> **User interface change data**:
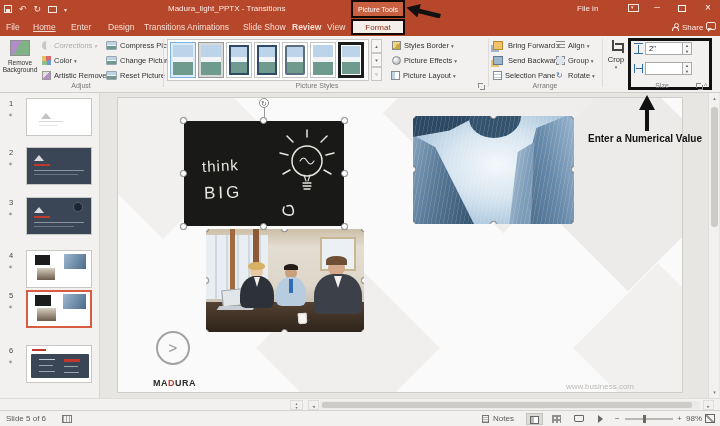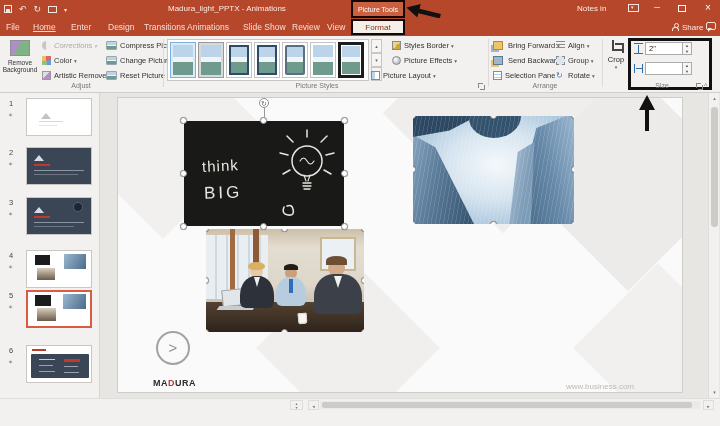--- a/index.html
+++ b/index.html
@@ -172,44 +172,44 @@
 <div class="app">
 
   <div class="titlebar">
     <div class="qat">
       <span class="save-ic"></span>
       <span class="gl">↶</span>
       <span class="gl" style="color:#d9a successors;">↻</span>
       <span class="present-ic"></span>
       <span class="qat-dd">▾</span>
     </div>
-    <div class="win-title">Madura_light_PPTX - Animations</div>
+    <div class="win-title">Madura_light_PPTX - Transitions</div>
     <div class="ctx-box">Picture Tools</div>
     <svg class="note-arrow1" width="38" height="17">
       <g transform="rotate(14 6 9)">
         <rect x="11" y="6" width="24" height="4.5" fill="#111"></rect>
         <polygon points="0,8 13,1 13,15" fill="#111"></polygon>
       </g>
     </svg>
-    <div class="signin">Notes in</div>
+    <div class="signin">File in</div>
     <div class="ribopt-ic"></div>
     <div class="win-min">─</div>
     <div class="win-max"></div>
     <div class="win-close">×</div>
   </div>
 
   <div class="tabrow">
     <div class="tab" style="left:6px;">File</div>
     <div class="tab" style="left:33px;text-decoration:underline;">Home</div>
     <div class="tab" style="left:71px;">Enter</div>
     <div class="tab" style="left:108px;">Design</div>
     <div class="tab" style="left:144px;text-align:center;">Transitions</div>
     <div class="tab" style="left:187px;">Animations</div>
     <div class="tab" style="left:243px;">Slide Show</div>
-    <div class="tab" style="left:292px;">Review</div>
+    <div class="tab" style="left:292px;font-weight:bold;">Review</div>
     <div class="tab" style="left:327px;">View</div>
     <div class="fmt-box">Format</div>
     <div class="share">
       <span class="person-ic"></span>
       <span>Share</span>
     </div>
     <div class="comment-ic"></div>
   </div>
 
   <div class="ribbon">
@@ -274,21 +274,21 @@
       <div class="gsb">▿</div>
     </div>
     <div class="rbtn" style="left:392px;top:5px;">
       <span class="ic ic-pb"></span>
       <span class="dd">Styles Border</span>
     </div>
     <div class="rbtn" style="left:392px;top:20px;">
       <span class="ic ic-pe"></span>
       <span class="dd">Picture Effects</span>
     </div>
-    <div class="rbtn" style="left:371px;top:35px;">
+    <div class="rbtn" style="left:391px;top:35px;">
       <span class="ic ic-pl"></span>
       <span class="dd">Picture Layout</span>
     </div>
     <div class="glabel" style="left:167px;width:300px;">Picture Styles</div>
     <div class="launcher" style="left:478px;top:47px;"></div>
     <div class="rsep" style="left:488px;"></div>
 
     <div class="rbtn" style="left:493px;top:5px;">
       <span class="ic ic-bf"></span>
       <span class="dd">Bring Forward</span>
@@ -511,32 +511,50 @@
 
         <div class="next-btn">&gt;</div>
         <div class="brand"><span>MA</span><span class="acc">D</span><span>URA</span></div>
         <div class="website">www.business.com</div>
       </div>
 
       <svg class="annot-arrow" width="18" height="38">
         <rect x="7" y="12" width="4" height="24" fill="#111"></rect>
         <polygon points="9,0 1,15 17,15" fill="#111"></polygon>
       </svg>
+      <div class="annot">Enter a Numerical Value</div>
     </div>
 
     <div class="vscroll">
       <div class="vsb" style="top:0;">▴</div>
       <div class="vthumb"></div>
       <div class="vsb" style="bottom:0;">▾</div>
     </div>
   </div>
 
   <div class="hscroll">
     <div class="panesplit">▴<br>▾</div>
     <div class="hsb" style="left:308px;">◂</div>
     <div class="htrack">
         <div class="hthumb"></div>
       </div>
     <div class="hsb" style="left:703px;">▸</div>
   </div>
 
+  <div class="statusbar">
+    <div class="st" style="left:6px;">Slide 5 of 6</div>
+    <div class="lang-ic"></div>
+    <div class="notes-ic"></div>
+    <div class="st" style="left:493px;">Notes</div>
+    <div class="view-ic view-sel" style="left:526px;"><span class="vi vi-norm"></span></div>
+    <div class="view-ic" style="left:548px;"><span class="vi vi-sort"></span></div>
+    <div class="view-ic" style="left:570px;"><span class="vi vi-read"></span></div>
+    <div class="view-ic" style="left:592px;"><span class="vi vi-show"></span></div>
+    <div class="st" style="left:615px;">−</div>
+    <div class="ztrack">
+        <div class="zthumb"></div>
+      </div>
+    <div class="st" style="left:677px;">+</div>
+    <div class="st" style="left:686px;">98%</div>
+    <div class="fit-ic"></div>
+  </div>
 
 </div>
 
 </body></html>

> **Exercise details**: When you find a line in the records that contains the word "Animations", copy it.

> **Output for this task**:
-    <div class="win-title">Madura_light_PPTX - Animations</div>
     <div class="tab" style="left:187px;">Animations</div>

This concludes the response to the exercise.